For now, Republican congressional efforts to further dismantle the law – beyond their mauling of the mandate – are dead in the water for at least the next two years, with Democrats taking back the House.
But ObamaCare now faces a new legal threat, following a federal court ruling this month declaring the health care law unconstitutional – and creating a new element of uncertainty.
OBAMACARE COULD RETURN TO SUPREME COURT
That legal dispute is tied to the mandate penalty’s elimination.
Back in 2012, the Supreme Court upheld ObamaCare’s individual mandate, ruling that the government could require the purchase of health insurance under its taxing power. But in his recent opinion, U.S. District Judge Reed O'Connor ruled that because the mandate penalty was eliminated, the rest of the law is invalid.
“The remainder of the ACA is non-severable from the individual mandate, meaning that the Act must be invalidated in whole,” O’Connor wrote.
The Affordable Care Act remains in place pending appeal as the law’s defenders vow to preserve it. Speaker-designate Nancy Pelosi blasted the ruling as “absurd.” The case eventually could come before the Supreme Court.
Josh Blackman, a South Texas College of Law Houston professor who has written two books on ObamaCare, said the judiciary must look at what the lawmakers who drafted the plan thought of the mandate. And there is plenty in the record indicating that they believed the law could not work without it, he said.
“We have to look at the mandate and the intent of the 2010 Congress to resolve this question,” he said.
The mandate originally was pitched as a way to get healthy people to sign up for subsidized insurance and offset the costs for others, thus keeping the program’s overall costs in check.

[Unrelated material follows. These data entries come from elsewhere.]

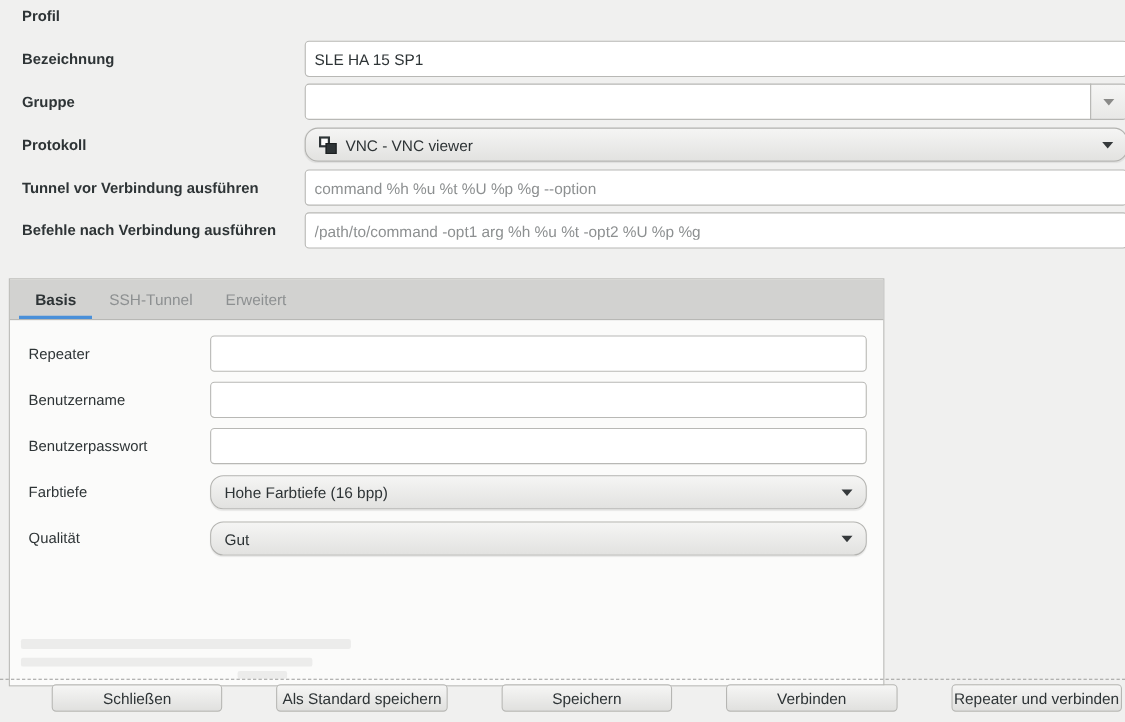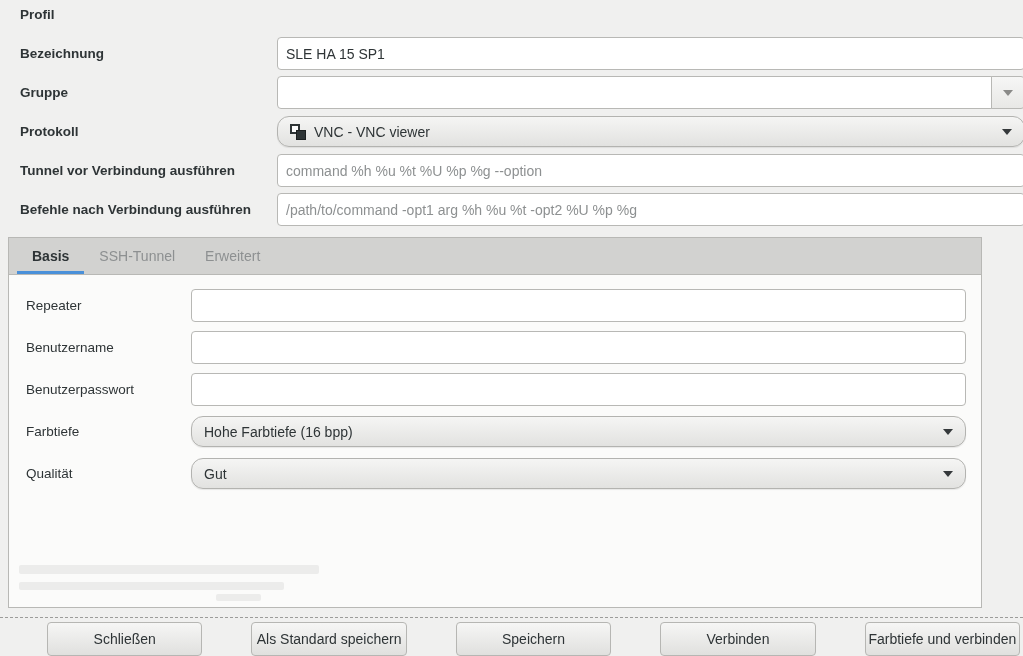--- a/index.html
+++ b/index.html
@@ -65,7 +65,7 @@
 
   
   .notebook {
-    position:absolute; left:8px; top:237px; width:974px; height:371px;
+    position:absolute; left:8px; top:253px; width:796px; height:371px;
     border:1px solid #b8b8b5;
     background:#fbfbfa;
   }

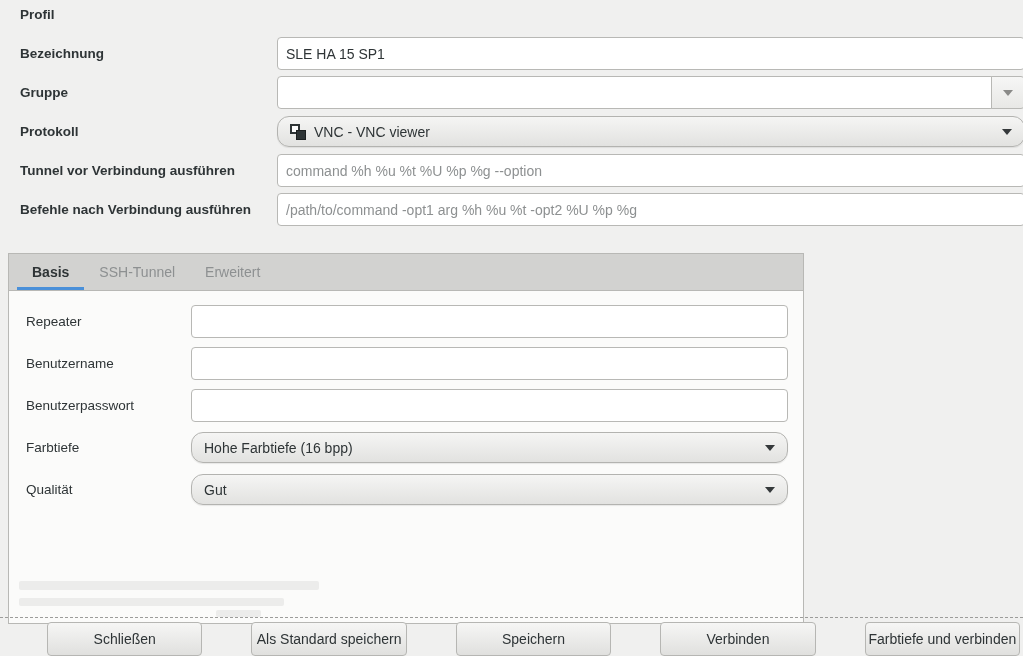--- a/index.html
+++ b/index.html
@@ -106,7 +106,7 @@
   .dashed-sep { position:absolute; left:0; right:0; top:617px; border-top:1px dashed #9c9c9a; }
   .action-bar { position:absolute; left:3px; right:3px; top:622px; height:31px; display:flex; gap:5px; }
   .action-btn {
-    flex:1; height:34px;
+    flex:1; height:25px;
     border:1px solid #b6b6b3; border-radius:4px;
     background:linear-gradient(to bottom,#f6f6f5,#e0e0de);
     font-family:"Liberation Sans","DejaVu Sans",sans-serif;

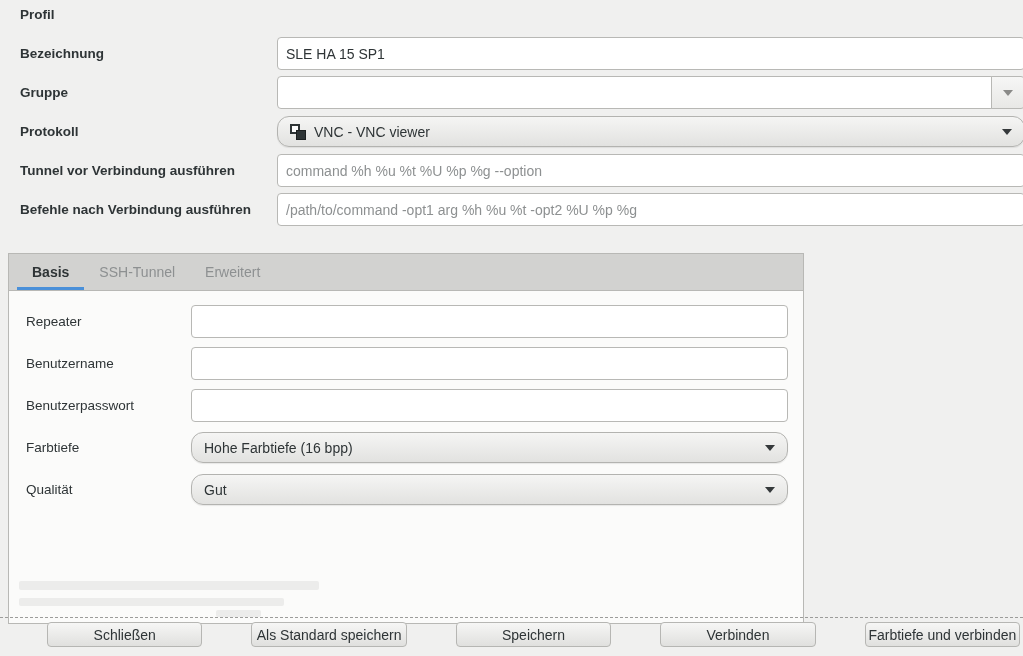--- a/index.html
+++ b/index.html
@@ -234,7 +234,7 @@
   <div class="action-btn">Als Standard speichern</div>
   <div class="action-btn">Speichern</div>
   <div class="action-btn">Verbinden</div>
-  <div class="action-btn">Farbtiefe und verbinden</div>
+  <div class="action-btn">Repeater und verbinden</div>
 </div>
 
 </body></html>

The Congressional Budget Office long had predicted that without the stick of a penalty, millions of people would ignore the carrot of subsidized health care. Last year, the budget forecasters determined that eliminating the mandate would result in 13 million fewer people with insurance by 2027 than if it remained in place. That included 5 million fewer people on Medicaid – even though the program is free to enrollees.
But Cynthia Cox, director of the program for the study of health reform and private insurance at the Kaiser Family Foundation, said polling conducted by her organization indicates many people were not even aware of the penalty.
“The mandate is only as effective as people know about it. … To me, that just seems like a lack of information,” she said.
The penalty itself has risen from its inception. People filing their tax returns in April will have to pay the greater of 2.5 percent of household income or $695 per adult and $347.50 per child if they did not have health insurance for the entirety of 2018. That is far less than the cost of coverage for many people, though.
And come 2019, the penalty imposed on people without insurance will drop to zero when they file their returns in 2020.
Cox pointed to other explanations for the enrollment decline, including an improving economy that has allowed more people to get insurance from employers and the introduction of short-term, limited-duration health plans that are designed to fill insurance gaps when people are between jobs.
Joshua Peck, co-founder of the advocacy group Get America Covered, disputed that the decline is the result of a stronger economy. He noted that the economy has been growing each year the Affordable Care Act has been in place. But he agreed that the new short-term alternatives – what he calls “junk plans” – have played a role.
Peck also blamed the Trump administration for slashing outreach efforts by 90 percent over the past two years. Although “most people are not motivated by the penalty,” he argued, eliminating the mandate has not helped.
“It did have an impact,” he said. “But it isn’t all by itself the most important factor.”